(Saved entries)
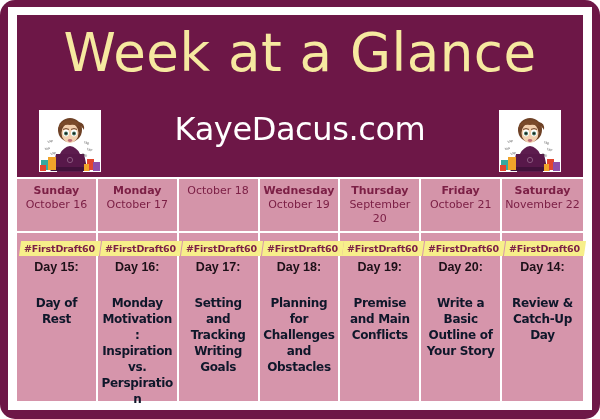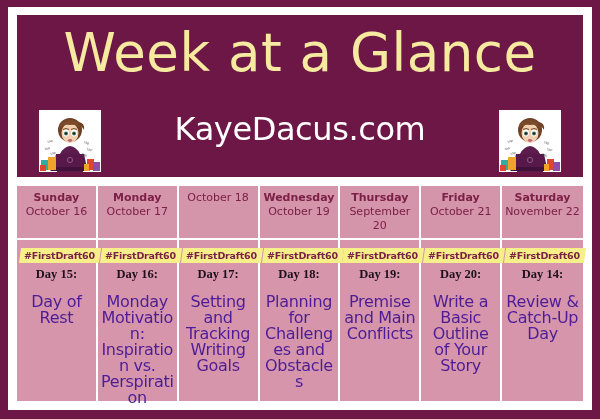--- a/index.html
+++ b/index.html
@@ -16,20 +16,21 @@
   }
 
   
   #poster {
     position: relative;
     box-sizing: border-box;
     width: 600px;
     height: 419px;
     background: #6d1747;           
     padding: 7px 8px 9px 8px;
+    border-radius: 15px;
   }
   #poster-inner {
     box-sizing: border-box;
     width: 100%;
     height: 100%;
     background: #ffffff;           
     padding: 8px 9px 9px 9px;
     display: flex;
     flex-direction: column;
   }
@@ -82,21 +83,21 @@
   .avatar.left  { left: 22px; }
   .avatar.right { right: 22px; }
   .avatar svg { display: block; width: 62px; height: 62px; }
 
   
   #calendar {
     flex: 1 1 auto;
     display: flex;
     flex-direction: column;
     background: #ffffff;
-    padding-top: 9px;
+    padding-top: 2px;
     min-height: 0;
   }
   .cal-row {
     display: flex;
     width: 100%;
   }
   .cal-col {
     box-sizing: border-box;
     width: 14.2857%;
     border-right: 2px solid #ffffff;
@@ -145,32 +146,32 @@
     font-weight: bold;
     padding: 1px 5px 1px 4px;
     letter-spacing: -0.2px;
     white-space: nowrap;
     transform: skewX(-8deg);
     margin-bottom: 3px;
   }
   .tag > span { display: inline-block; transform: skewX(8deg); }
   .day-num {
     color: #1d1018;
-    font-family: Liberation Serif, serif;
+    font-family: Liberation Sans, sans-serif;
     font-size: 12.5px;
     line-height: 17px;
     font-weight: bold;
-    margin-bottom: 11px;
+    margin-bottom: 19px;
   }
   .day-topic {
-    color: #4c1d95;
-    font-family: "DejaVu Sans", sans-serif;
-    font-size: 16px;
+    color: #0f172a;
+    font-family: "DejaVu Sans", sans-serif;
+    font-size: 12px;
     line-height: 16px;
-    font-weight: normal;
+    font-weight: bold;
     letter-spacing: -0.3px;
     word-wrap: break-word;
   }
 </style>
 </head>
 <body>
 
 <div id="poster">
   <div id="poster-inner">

Assignment: Please reproduce every record exactly as written, excluding the pictures.

Response box:
--- a/index.html
+++ b/index.html
@@ -16,20 +16,21 @@
   }
 
   
   #poster {
     position: relative;
     box-sizing: border-box;
     width: 600px;
     height: 419px;
     background: #6d1747;           
     padding: 7px 8px 9px 8px;
+    border-radius: 15px;
   }
   #poster-inner {
     box-sizing: border-box;
     width: 100%;
     height: 100%;
     background: #ffffff;           
     padding: 8px 9px 9px 9px;
     display: flex;
     flex-direction: column;
   }
@@ -82,21 +83,21 @@
   .avatar.left  { left: 22px; }
   .avatar.right { right: 22px; }
   .avatar svg { display: block; width: 62px; height: 62px; }
 
   
   #calendar {
     flex: 1 1 auto;
     display: flex;
     flex-direction: column;
     background: #ffffff;
-    padding-top: 9px;
+    padding-top: 2px;
     min-height: 0;
   }
   .cal-row {
     display: flex;
     width: 100%;
   }
   .cal-col {
     box-sizing: border-box;
     width: 14.2857%;
     border-right: 2px solid #ffffff;
@@ -145,32 +146,32 @@
     font-weight: bold;
     padding: 1px 5px 1px 4px;
     letter-spacing: -0.2px;
     white-space: nowrap;
     transform: skewX(-8deg);
     margin-bottom: 3px;
   }
   .tag > span { display: inline-block; transform: skewX(8deg); }
   .day-num {
     color: #1d1018;
-    font-family: Liberation Serif, serif;
+    font-family: Liberation Sans, sans-serif;
     font-size: 12.5px;
     line-height: 17px;
     font-weight: bold;
-    margin-bottom: 11px;
+    margin-bottom: 19px;
   }
   .day-topic {
-    color: #4c1d95;
-    font-family: "DejaVu Sans", sans-serif;
-    font-size: 16px;
+    color: #0f172a;
+    font-family: "DejaVu Sans", sans-serif;
+    font-size: 12px;
     line-height: 16px;
-    font-weight: normal;
+    font-weight: bold;
     letter-spacing: -0.3px;
     word-wrap: break-word;
   }
 </style>
 </head>
 <body>
 
 <div id="poster">
   <div id="poster-inner">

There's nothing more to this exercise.